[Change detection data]
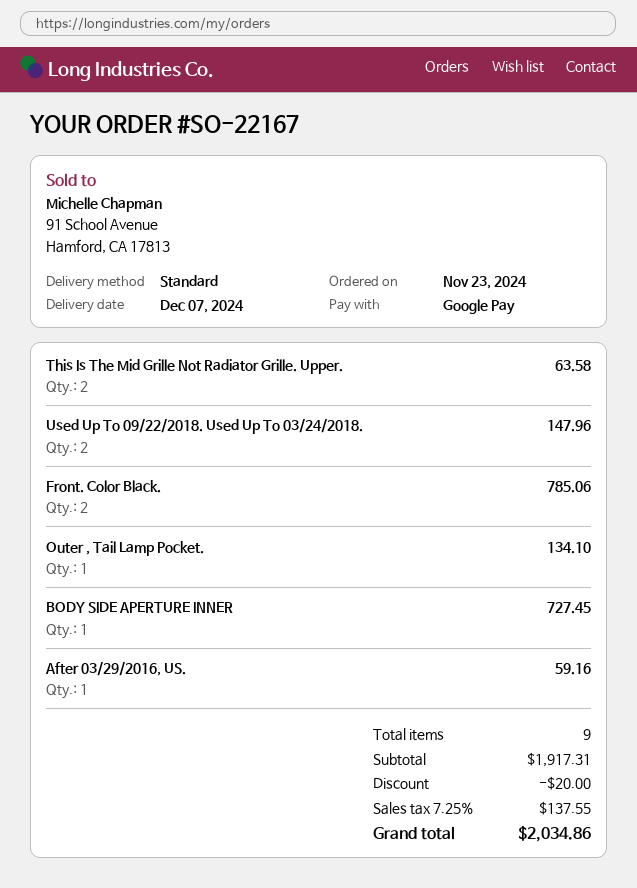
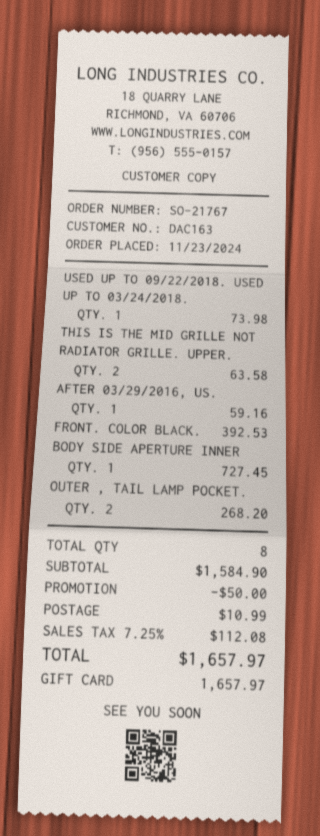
order number: SO-22167 -> SO-21767
payment method: Google Pay -> gift card
Used Up To 09/22/2018. Used Up To 03/24/2018.: 2 for 147.96 -> 1 for 73.98
Front. Color Black.: 2 for 785.06 -> 1 for 392.53
Outer , Tail Lamp Pocket.: 1 for 134.10 -> 2 for 268.20
total quantity: 9 -> 8
subtotal: 1917.31 -> 1584.90
discount: 20.00 -> 50.00
shipping: none -> 10.99
tax: 7.25% = 137.55 -> 7.25% = 112.08
total: 2034.86 -> 1657.97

- _EXERCISE INSTRUCTIONS_
Only the lines from the one containing "subtotal: 1917.31 -> 1584.90" through the last line of the records are to be set down, exactly as they appear.

- _WORKED SOLUTION_
subtotal: 1917.31 -> 1584.90
discount: 20.00 -> 50.00
shipping: none -> 10.99
tax: 7.25% = 137.55 -> 7.25% = 112.08
total: 2034.86 -> 1657.97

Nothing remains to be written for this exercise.